# [RECORD EXCERPTS]
++++++

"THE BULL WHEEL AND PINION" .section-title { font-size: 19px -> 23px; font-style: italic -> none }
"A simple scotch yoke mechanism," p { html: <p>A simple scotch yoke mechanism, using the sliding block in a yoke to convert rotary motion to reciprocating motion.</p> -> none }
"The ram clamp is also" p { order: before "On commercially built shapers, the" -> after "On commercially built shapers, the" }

++++++

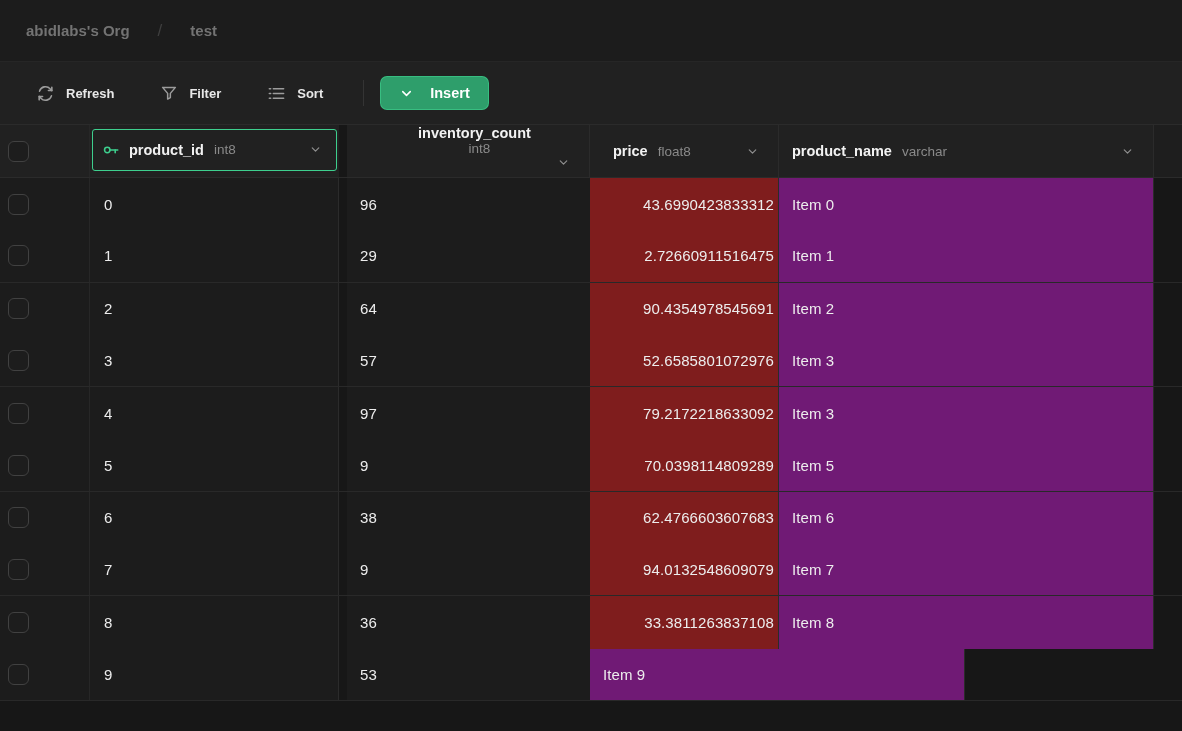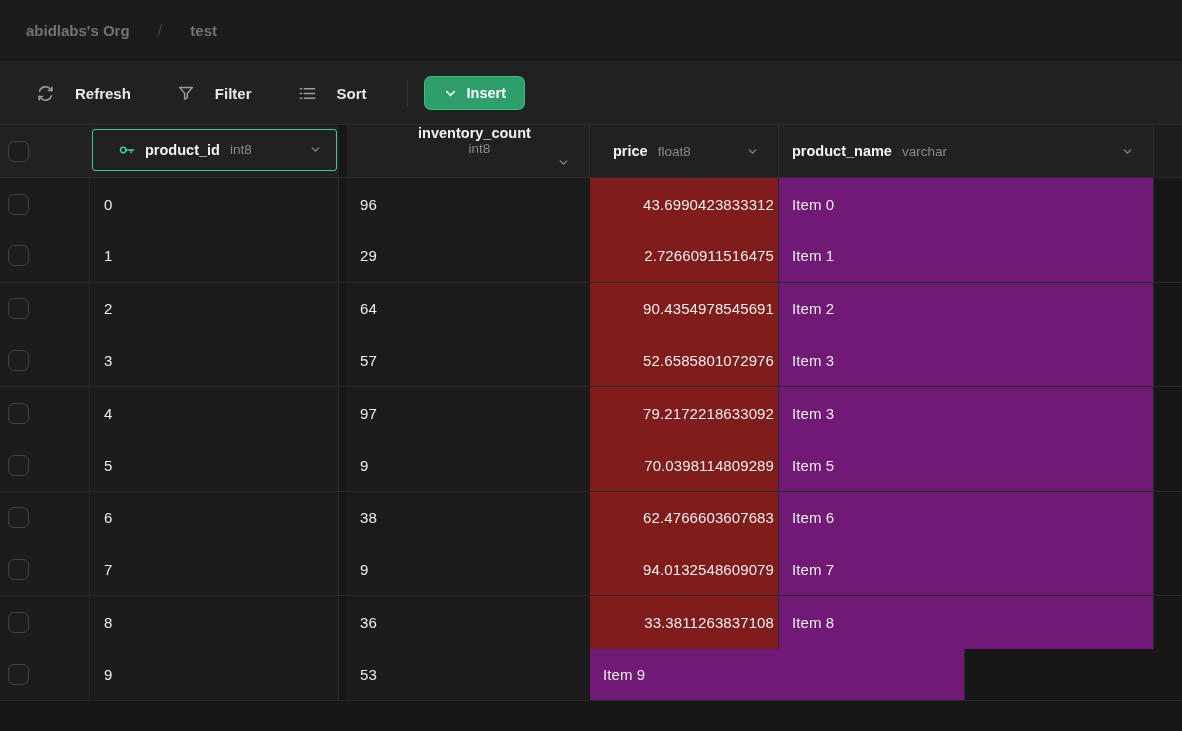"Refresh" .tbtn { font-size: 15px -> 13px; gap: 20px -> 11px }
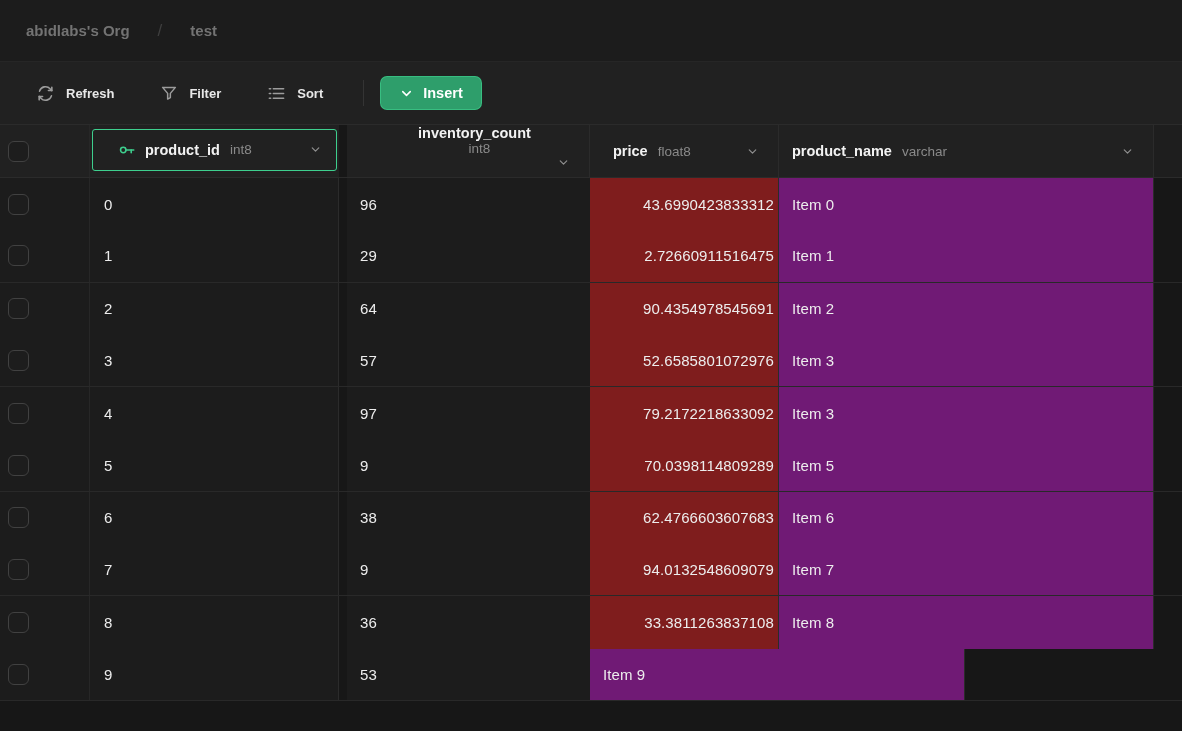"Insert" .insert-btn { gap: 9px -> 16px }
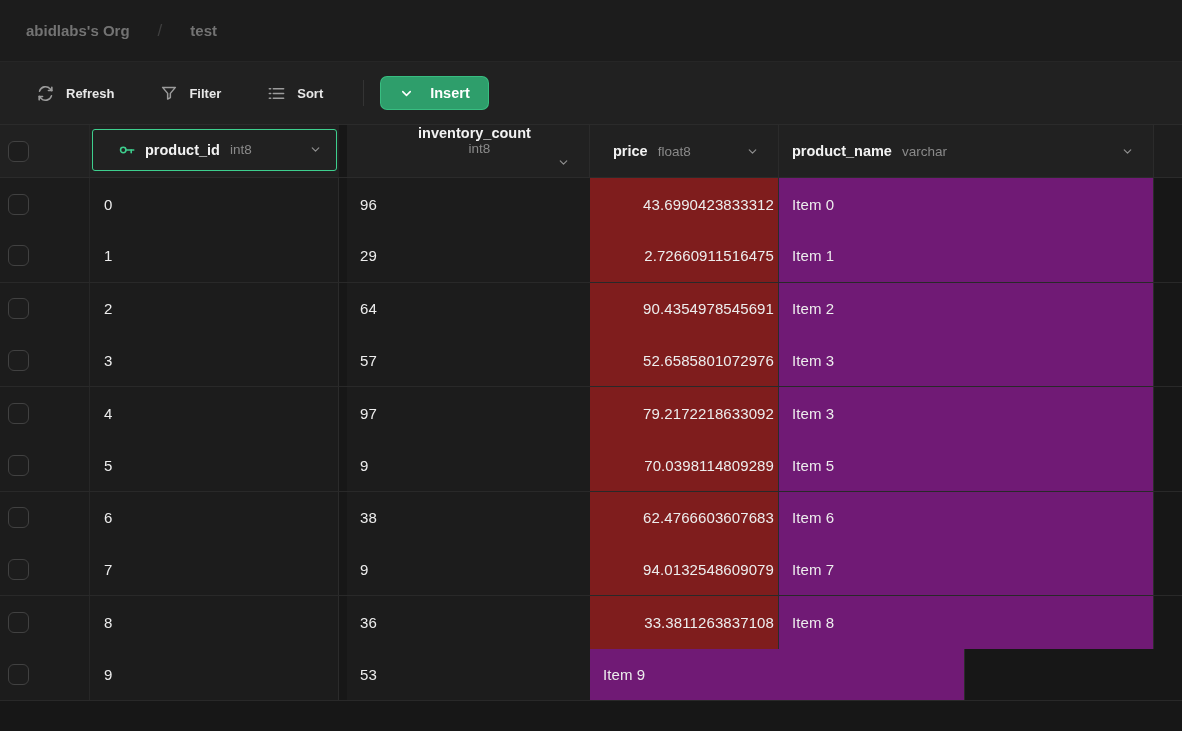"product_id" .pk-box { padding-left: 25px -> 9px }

++++++

# [TASK DIRECTIONS]
Copy out each line of the entries above that holds "none".

# [RESULT OF THIS TASK]
"THE BULL WHEEL AND PINION" .section-title { font-size: 19px -> 23px; font-style: italic -> none }
"A simple scotch yoke mechanism," p { html: <p>A simple scotch yoke mechanism, using the sliding block in a yoke to convert rotary motion to reciprocating motion.</p> -> none }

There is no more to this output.